Exercise objective: When you repeat the entries below, please keep them exact and leave out the pictures.

+ + + + +

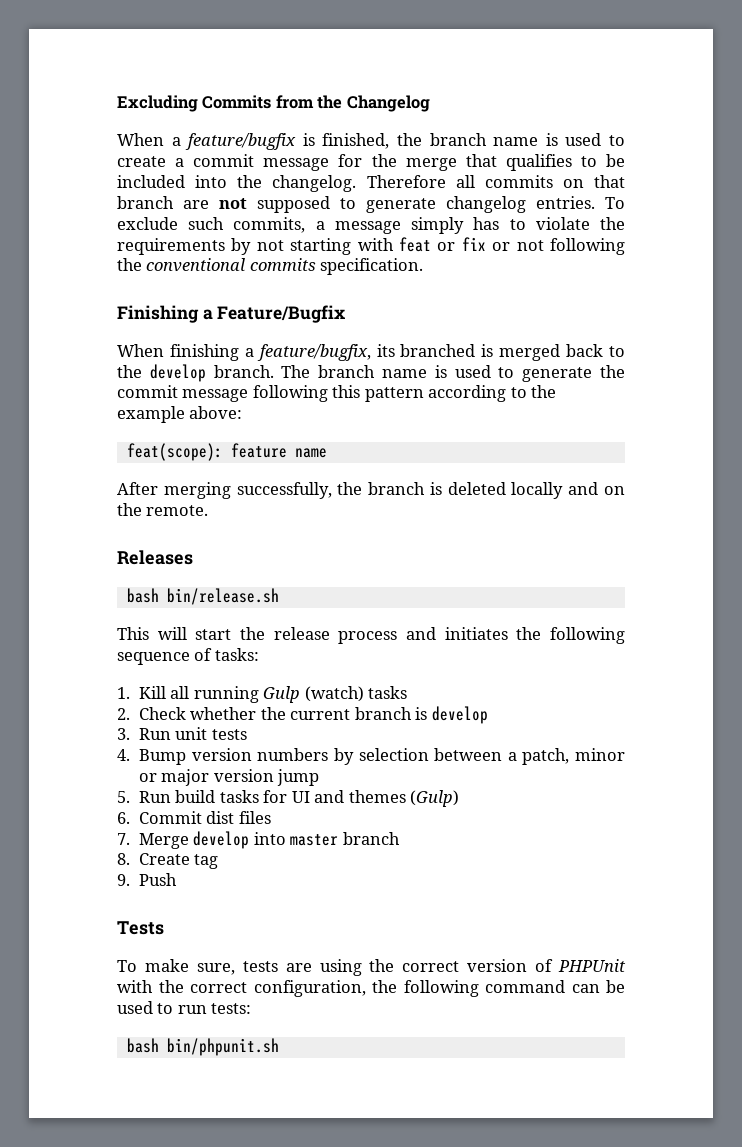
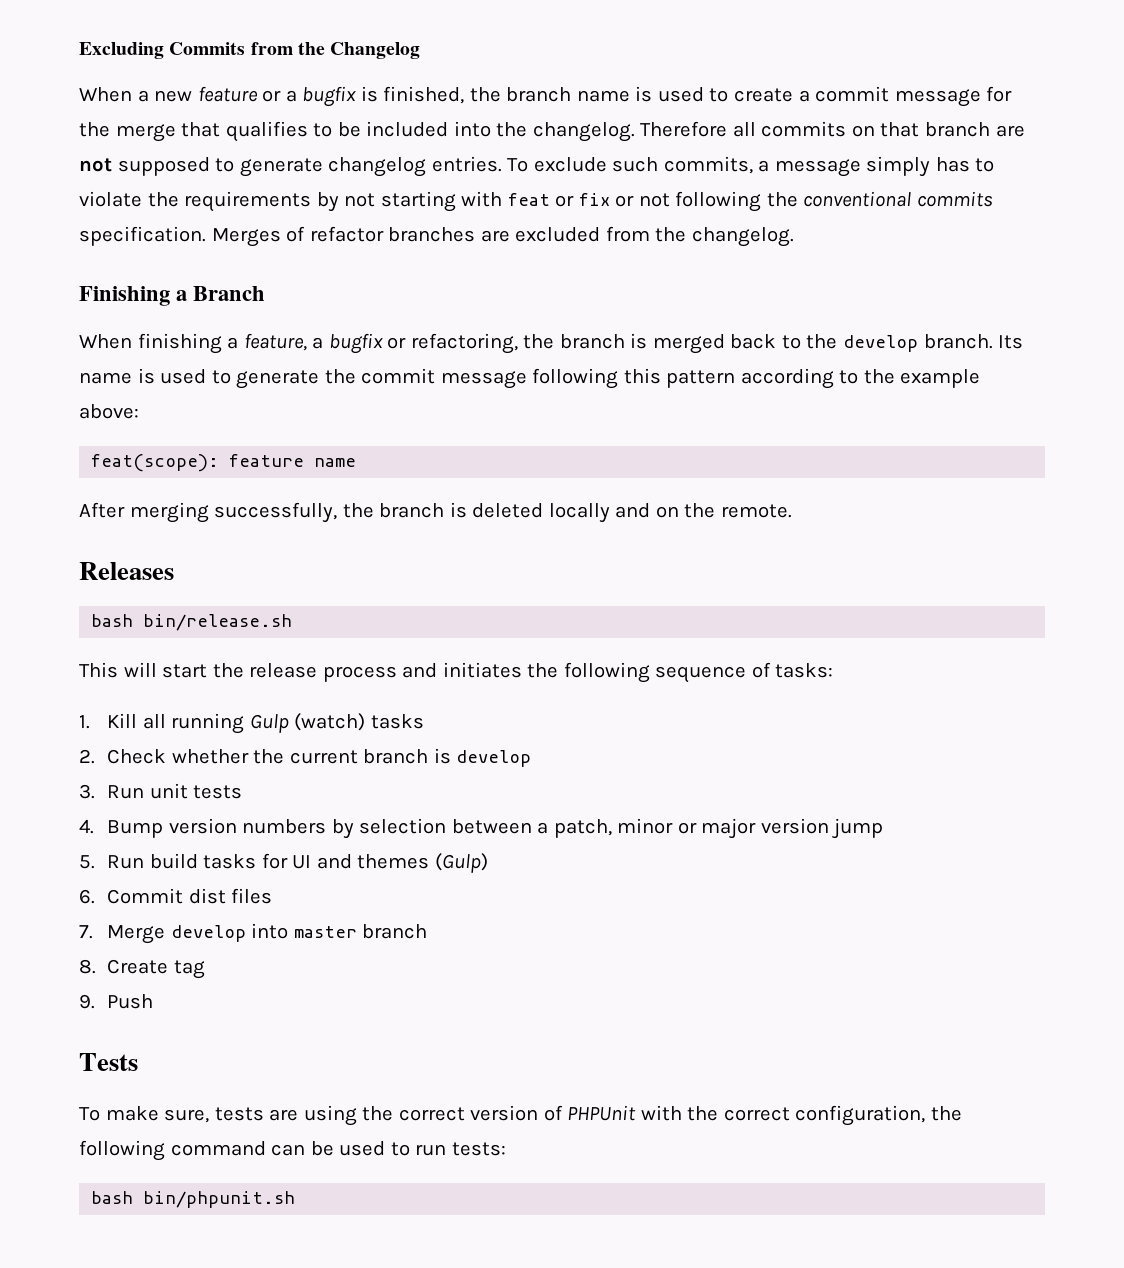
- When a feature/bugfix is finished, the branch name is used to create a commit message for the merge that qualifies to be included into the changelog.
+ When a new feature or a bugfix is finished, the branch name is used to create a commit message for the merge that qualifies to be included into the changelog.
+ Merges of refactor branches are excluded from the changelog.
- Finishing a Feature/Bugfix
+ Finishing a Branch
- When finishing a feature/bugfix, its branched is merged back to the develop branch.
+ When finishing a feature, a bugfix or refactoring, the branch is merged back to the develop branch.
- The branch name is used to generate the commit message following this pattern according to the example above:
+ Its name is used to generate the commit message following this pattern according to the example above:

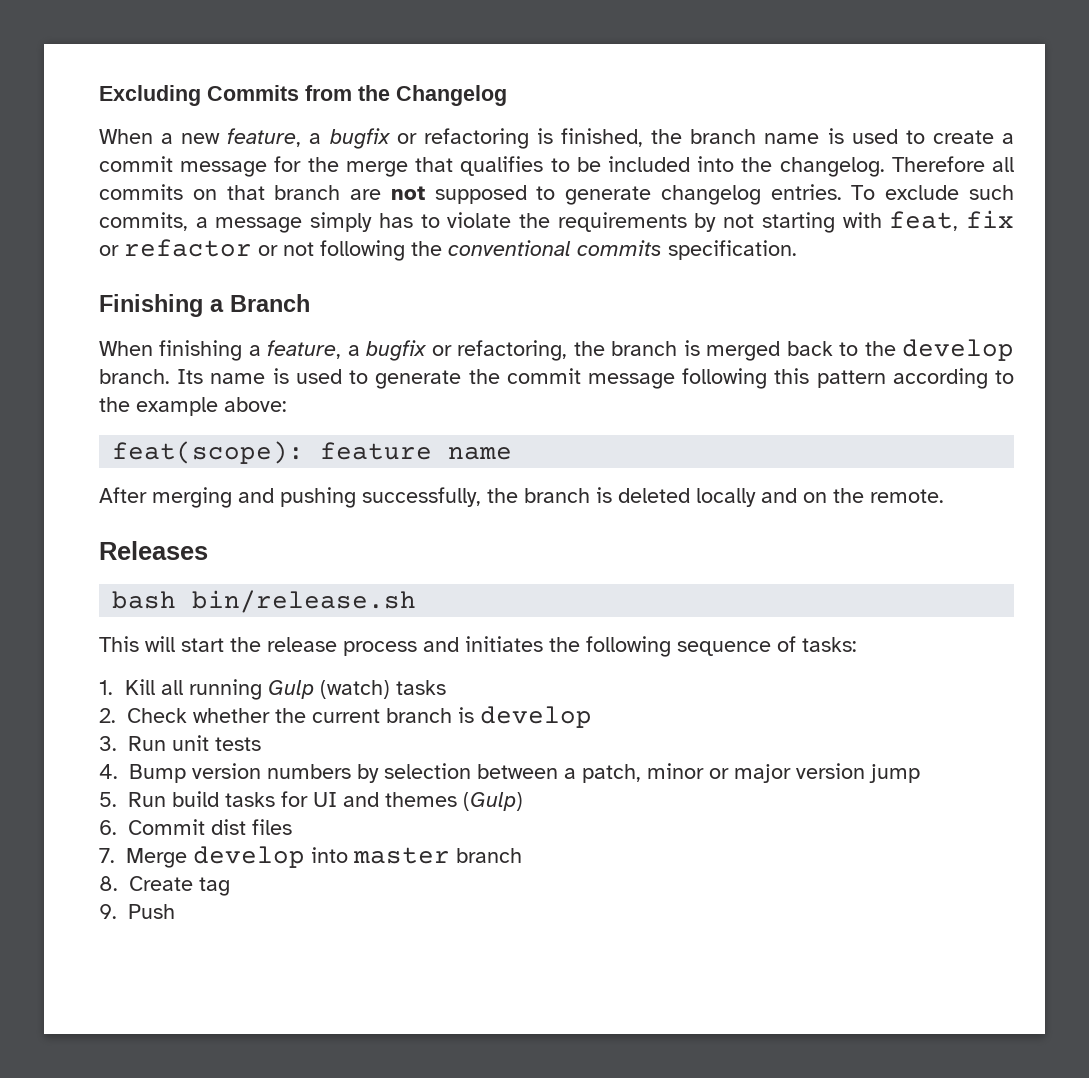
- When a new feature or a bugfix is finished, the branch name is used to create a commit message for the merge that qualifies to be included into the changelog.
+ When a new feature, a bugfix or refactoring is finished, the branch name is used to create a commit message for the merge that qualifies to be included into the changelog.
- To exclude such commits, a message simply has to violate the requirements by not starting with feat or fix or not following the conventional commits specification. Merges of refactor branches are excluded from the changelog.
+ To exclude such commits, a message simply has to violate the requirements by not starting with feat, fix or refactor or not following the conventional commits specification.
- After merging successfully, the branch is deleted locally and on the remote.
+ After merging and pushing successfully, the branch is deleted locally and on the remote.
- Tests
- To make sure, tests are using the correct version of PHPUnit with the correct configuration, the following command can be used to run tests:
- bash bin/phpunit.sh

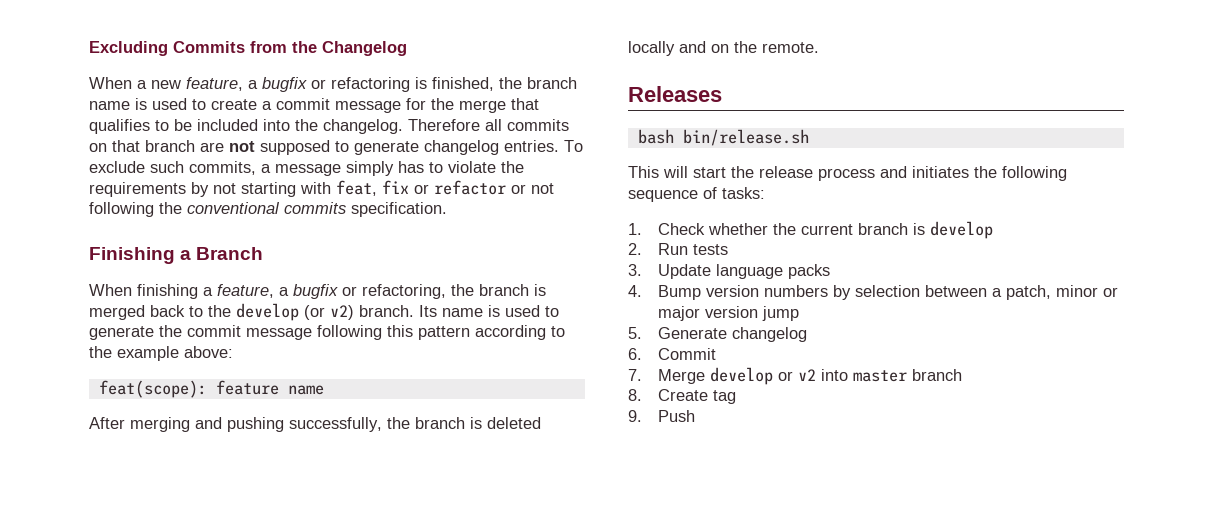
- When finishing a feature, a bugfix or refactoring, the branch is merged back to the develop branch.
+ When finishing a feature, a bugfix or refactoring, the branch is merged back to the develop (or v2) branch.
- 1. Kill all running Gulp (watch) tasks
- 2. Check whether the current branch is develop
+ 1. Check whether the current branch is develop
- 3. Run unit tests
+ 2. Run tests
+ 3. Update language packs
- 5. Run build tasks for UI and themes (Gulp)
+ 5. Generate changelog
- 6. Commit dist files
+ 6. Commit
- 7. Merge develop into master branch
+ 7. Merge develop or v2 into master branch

+ + + + +

Task result:
- When a feature/bugfix is finished, the branch name is used to create a commit message for the merge that qualifies to be included into the changelog.
+ When a new feature or a bugfix is finished, the branch name is used to create a commit message for the merge that qualifies to be included into the changelog.
+ Merges of refactor branches are excluded from the changelog.
- Finishing a Feature/Bugfix
+ Finishing a Branch
- When finishing a feature/bugfix, its branched is merged back to the develop branch.
+ When finishing a feature, a bugfix or refactoring, the branch is merged back to the develop branch.
- The branch name is used to generate the commit message following this pattern according to the example above:
+ Its name is used to generate the commit message following this pattern according to the example above:

- When a new feature or a bugfix is finished, the branch name is used to create a commit message for the merge that qualifies to be included into the changelog.
+ When a new feature, a bugfix or refactoring is finished, the branch name is used to create a commit message for the merge that qualifies to be included into the changelog.
- To exclude such commits, a message simply has to violate the requirements by not starting with feat or fix or not following the conventional commits specification. Merges of refactor branches are excluded from the changelog.
+ To exclude such commits, a message simply has to violate the requirements by not starting with feat, fix or refactor or not following the conventional commits specification.
- After merging successfully, the branch is deleted locally and on the remote.
+ After merging and pushing successfully, the branch is deleted locally and on the remote.
- Tests
- To make sure, tests are using the correct version of PHPUnit with the correct configuration, the following command can be used to run tests:
- bash bin/phpunit.sh

- When finishing a feature, a bugfix or refactoring, the branch is merged back to the develop branch.
+ When finishing a feature, a bugfix or refactoring, the branch is merged back to the develop (or v2) branch.
- 1. Kill all running Gulp (watch) tasks
- 2. Check whether the current branch is develop
+ 1. Check whether the current branch is develop
- 3. Run unit tests
+ 2. Run tests
+ 3. Update language packs
- 5. Run build tasks for UI and themes (Gulp)
+ 5. Generate changelog
- 6. Commit dist files
+ 6. Commit
- 7. Merge develop into master branch
+ 7. Merge develop or v2 into master branch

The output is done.